_YOUR TASK_
Your answer should be the full data, transcribed exactly, with no pictures in it.

═══ WORKING DATA

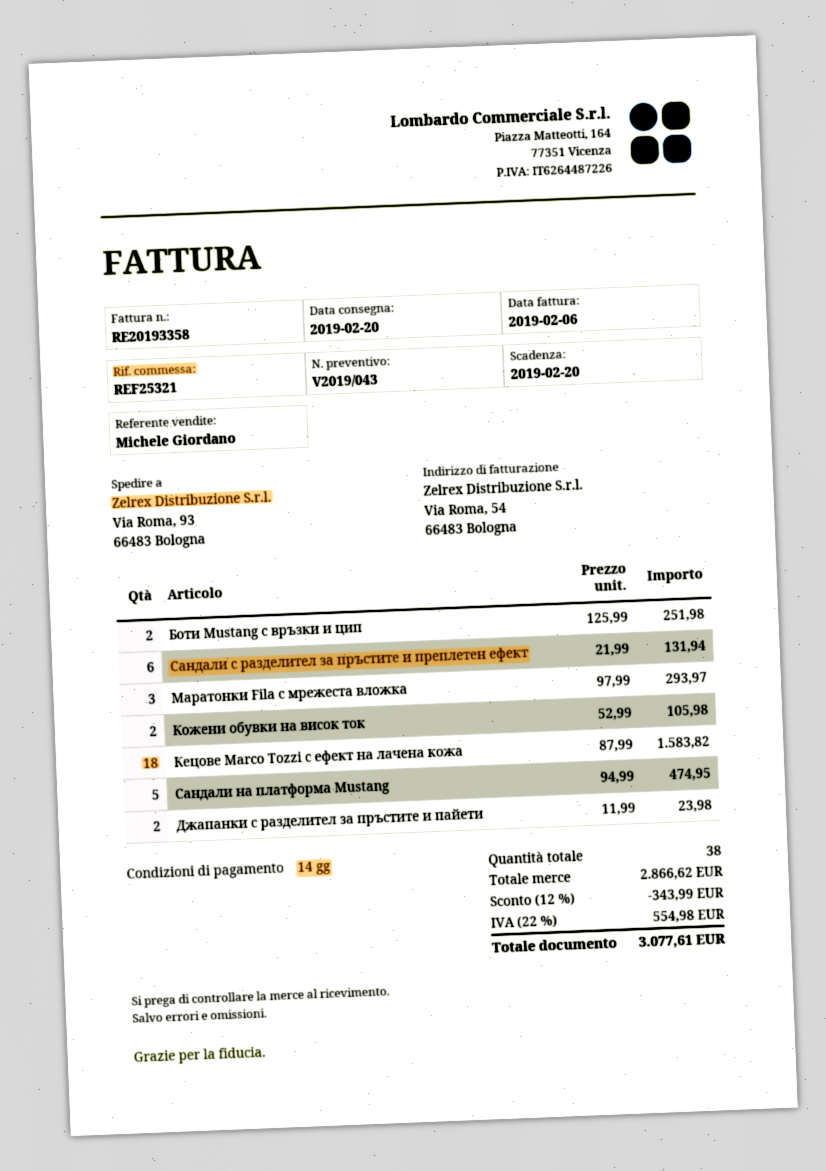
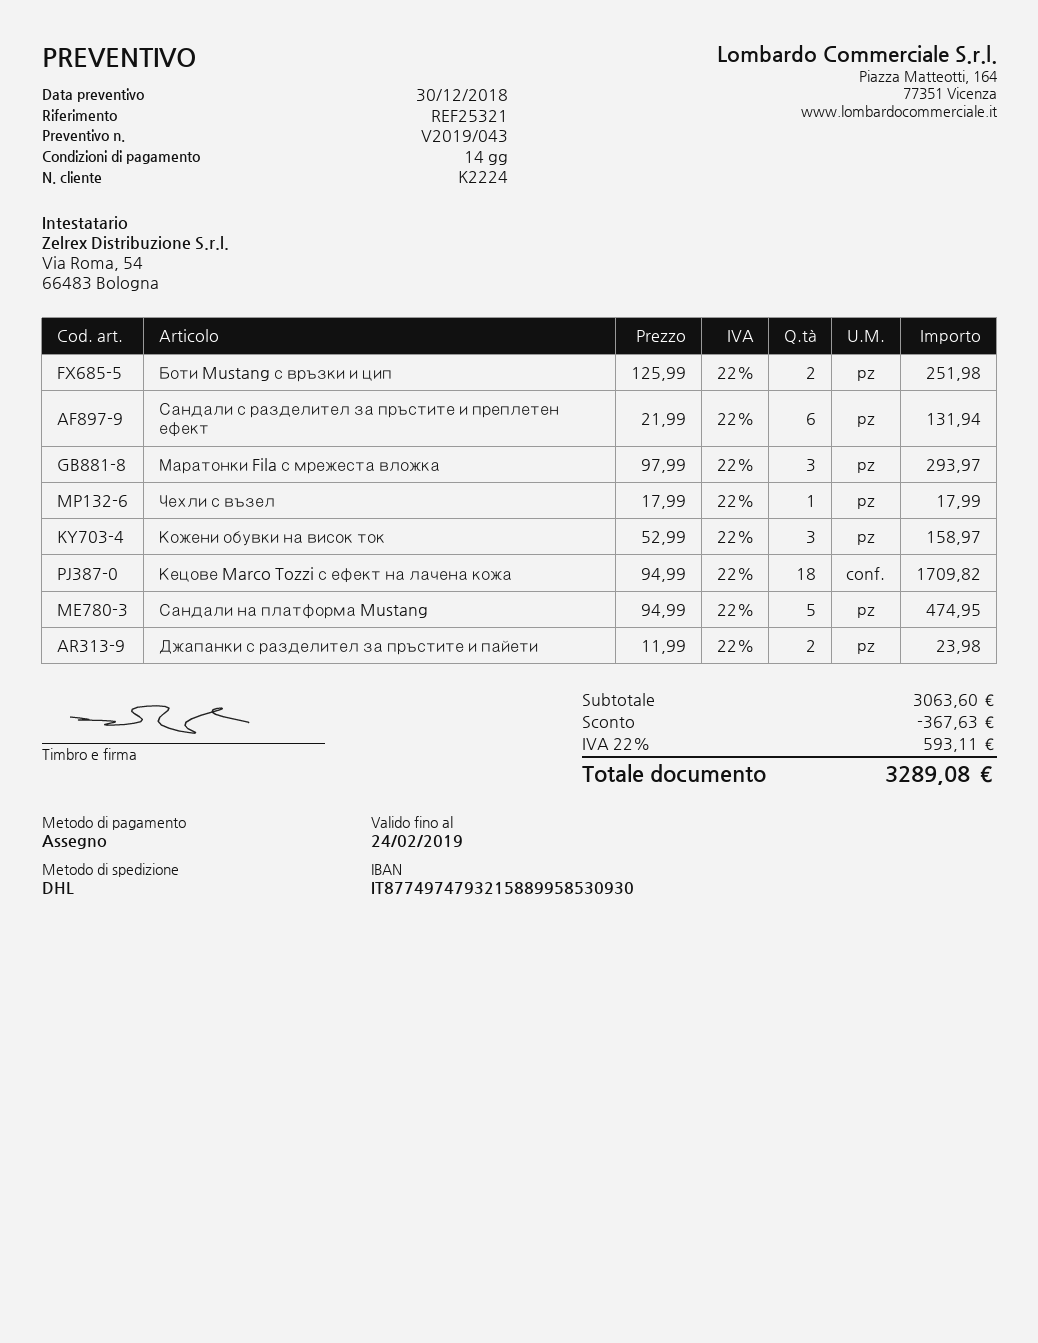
Кожени обувки на висок ток: 2 x 52.99 = 105.98 -> 3 x 52.99 = 158.97
Кецове Marco Tozzi с ефект на лачена кожа: 18 x 87.99 = 1583.82 -> 18 x 94.99 = 1709.82
Чехли с възел: none -> 1 x 17.99 = 17.99
subtotal: 2866.62 -> 3063.60
discount: 343.99 -> 367.63
tax: 22% = 554.98 -> 22% = 593.11
total: 3077.61 -> 3289.08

══════

_PROBLEM SOLUTION_
Кожени обувки на висок ток: 2 x 52.99 = 105.98 -> 3 x 52.99 = 158.97
Кецове Marco Tozzi с ефект на лачена кожа: 18 x 87.99 = 1583.82 -> 18 x 94.99 = 1709.82
Чехли с възел: none -> 1 x 17.99 = 17.99
subtotal: 2866.62 -> 3063.60
discount: 343.99 -> 367.63
tax: 22% = 554.98 -> 22% = 593.11
total: 3077.61 -> 3289.08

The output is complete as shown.